Otra cosa que quería decirles es que el fic serán dos temáticas. O sea de la que están viviendo ahora y otra más, solo puedo decirles que dentro del fanfic aparecerán dos sagas del verdadero Dragon ball, diablos, no sé si me explico... Culpen al domingo si es que no me entienden.

Ahora, con respecto a este capítulo. Sé que es confuso y que muchos ya deben tener sus hipótesis por el tema de Ox Satán, o sea, yo también odio los padres que no dejan a sus hijos ser, es decir, ¿cómo un papá o una mamá intentará mantener "a salvo" a su hijo obligándola a esconderse siempre? Entiendo a los papás y mamás que les da miedo que su hija resulte lastimada y blabla pero si ellos no lo viven en carne propia jamás podrán salir al mundo real, es decir, los tirarían al mundo real nada más con ropa y cero conocimiento, y es que soy de las personas que creen que no hay mejor enseñanza que la que una misma se forja con la superación de problemas por uno mismo.

Bien, soy yo quién decidió que Ox Satán sea así como personaje, pero es que si supieran la historia que hay en el fondo... Bueno... No lo sabrán aún y es probable que en el próximo capítulo me odien, pero es necesario, es lo único que diré. Como sea, no odien a Ox Satán, él tiene sus razones y obviamente sus traumas.

Ahora, la conversación de Goku y Milk y todo del pasado quizás les resulte un poco apresurada, es decir, hace poco tiempo Milk no quería saber nada de "la otra vida", etc, pero diossss, es que quién se podría resistir a conocer una historia como la que Goku tenía que contar en el momento. Además que Milk está viviendo con él y todas esas cosas hacen que ella confié cada vez más en él. Al menos así lo veo yo, la confianza se la va ganando, así que se merecían una conversación.

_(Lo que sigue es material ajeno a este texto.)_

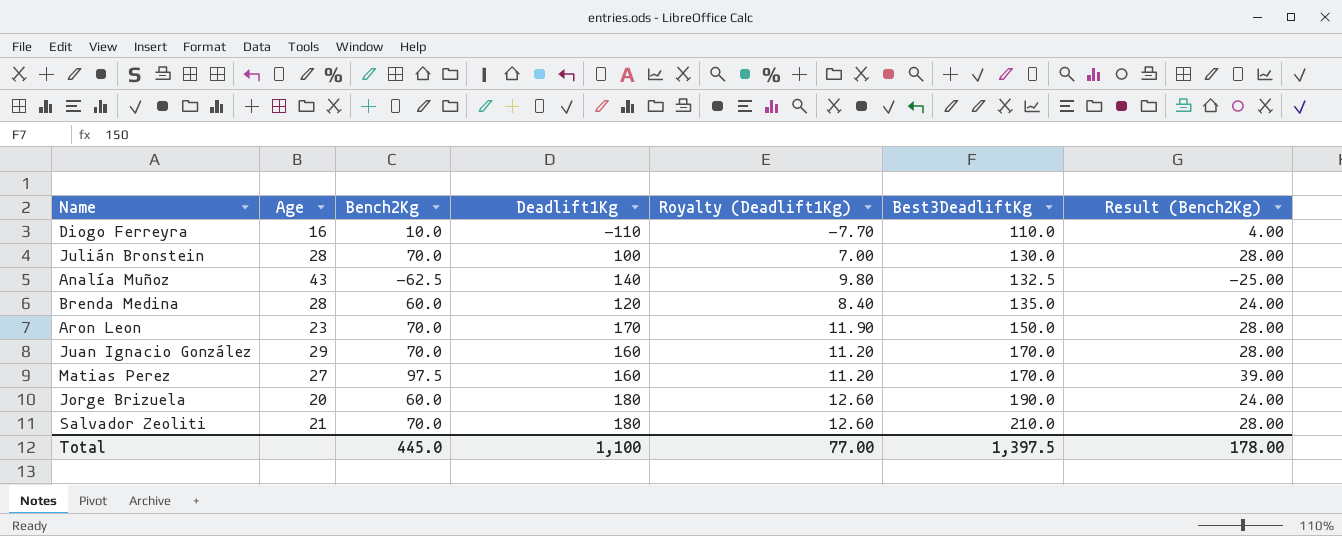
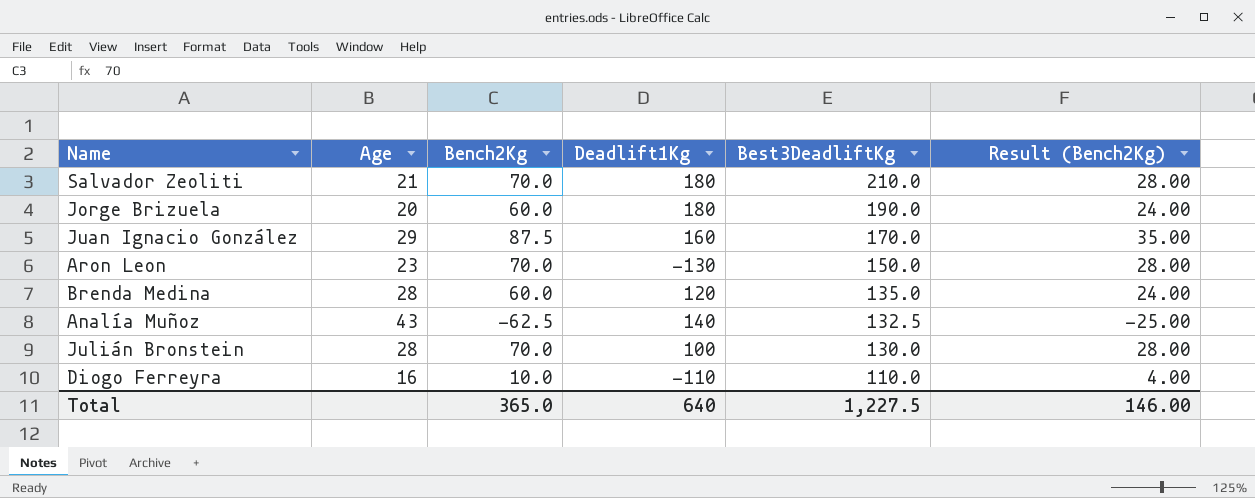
row order: Best3DeadliftKg ascending -> Best3DeadliftKg descending
column Royalty (Deadlift1Kg) | formula: [Deadlift1Kg] * 0.07 -> none
row Matias Perez: 27 | 97.5 | 160 | 11.20 | 170.0 | 39.00 -> none
Juan Ignacio González | Bench2Kg: 70.0 -> 87.5
Juan Ignacio González | Result (Bench2Kg): 28.00 -> 35.00
Aron Leon | Deadlift1Kg: 170 -> -130
Total | Bench2Kg: 445.0 -> 365.0
Total | Deadlift1Kg: 1,100 -> 640
Total | Best3DeadliftKg: 1,397.5 -> 1,227.5
Total | Result (Bench2Kg): 178.00 -> 146.00

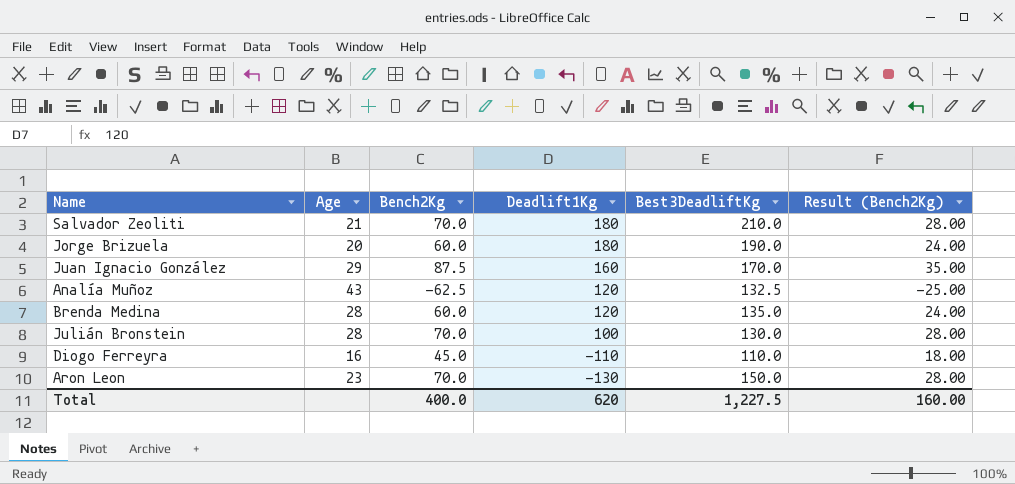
row order: Best3DeadliftKg descending -> Deadlift1Kg descending
Analía Muñoz | Deadlift1Kg: 140 -> 120
Diogo Ferreyra | Bench2Kg: 10.0 -> 45.0
Diogo Ferreyra | Result (Bench2Kg): 4.00 -> 18.00
Total | Bench2Kg: 365.0 -> 400.0
Total | Deadlift1Kg: 640 -> 620
Total | Result (Bench2Kg): 146.00 -> 160.00

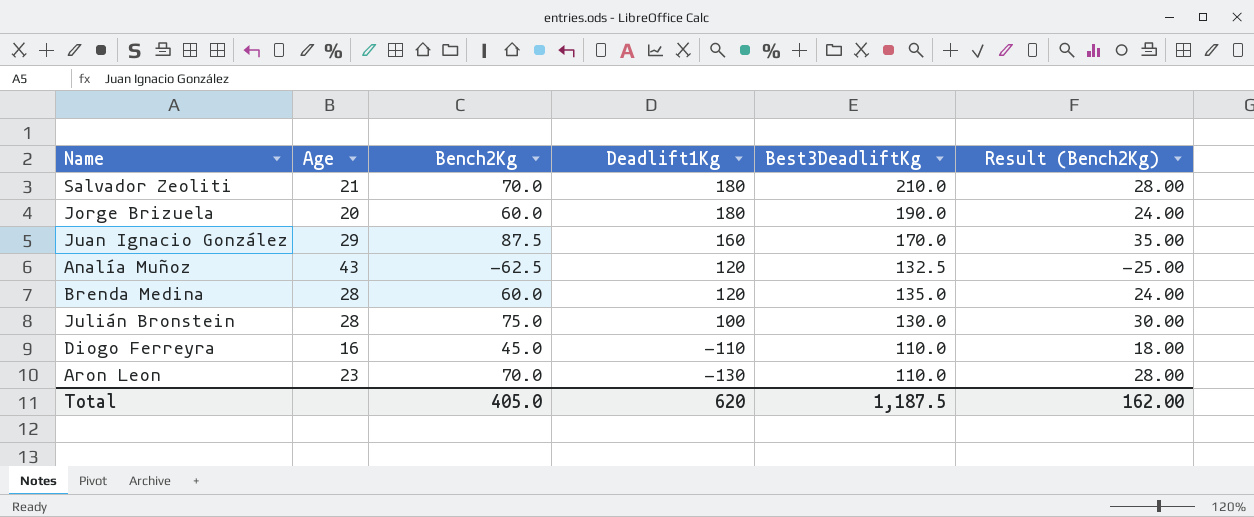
Julián Bronstein | Bench2Kg: 70.0 -> 75.0
Julián Bronstein | Result (Bench2Kg): 28.00 -> 30.00
Aron Leon | Best3DeadliftKg: 150.0 -> 110.0
Total | Bench2Kg: 400.0 -> 405.0
Total | Best3DeadliftKg: 1,227.5 -> 1,187.5
Total | Result (Bench2Kg): 160.00 -> 162.00

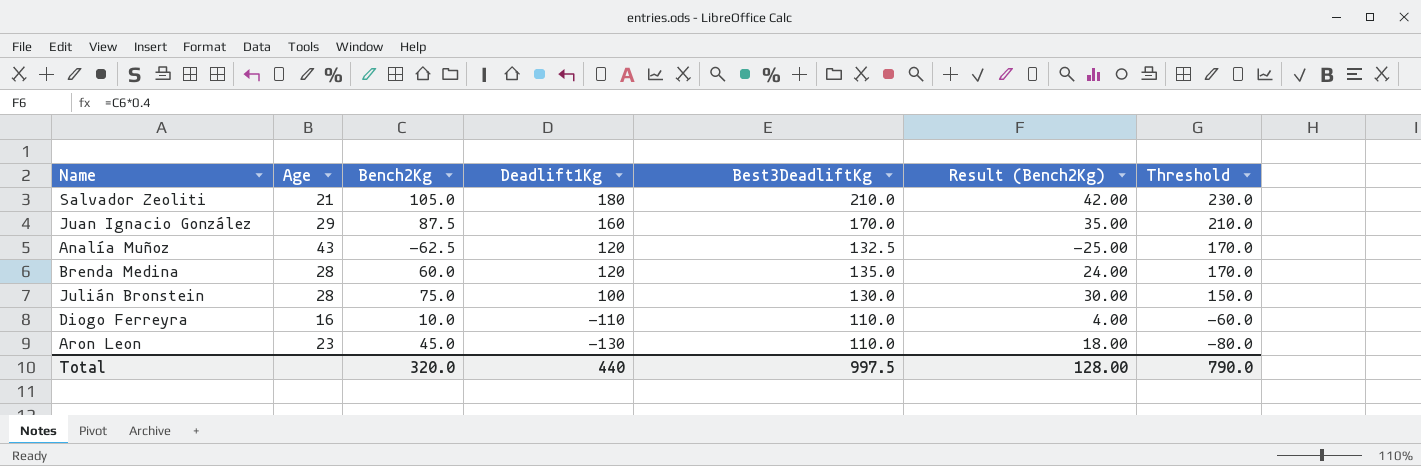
column Threshold | formula: none -> [Deadlift1Kg] + 50
row Jorge Brizuela: 20 | 60.0 | 180 | 190.0 | 24.00 -> none
Salvador Zeoliti | Bench2Kg: 70.0 -> 105.0
Salvador Zeoliti | Result (Bench2Kg): 28.00 -> 42.00
Diogo Ferreyra | Bench2Kg: 45.0 -> 10.0
Diogo Ferreyra | Result (Bench2Kg): 18.00 -> 4.00
Aron Leon | Bench2Kg: 70.0 -> 45.0
Aron Leon | Result (Bench2Kg): 28.00 -> 18.00
Total | Bench2Kg: 405.0 -> 320.0
Total | Deadlift1Kg: 620 -> 440
Total | Best3DeadliftKg: 1,187.5 -> 997.5
Total | Result (Bench2Kg): 162.00 -> 128.00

Ah! y tampoco es como que Milk dijo que le creía y se casarían ahora ya! solo escuchó y se sintió bien haciéndolo... Al menos eso quería reflejar... Espero haya podido reflejar jajaj

Bien, ahora sí que me pasé con el comentario. Lo único que puedo decirles es que el capítulo contiene 7,041 palabras y que por eso me merezco muchos reviews bien contundente que puedan llenar mi vacía vida. (Sí, ando con crisis existencial... Quizás sea porque es día domingo).

Pero es así. Estaré a la espera de sus hermosos COMENTARIOS porque es lo que me llena el corazoncito y me hace querer escribir.

Así que sí. Tomenlo como si sus reviews fueran la gasolina de mi auto, o sea del fic (?) Dale más gasolina... DENME MÁS GASOLINA :) jajaja

Ya, adiós. Os quiero, os adoro.

Gracias siempre por leerme. Y más temprano que tarde volveré.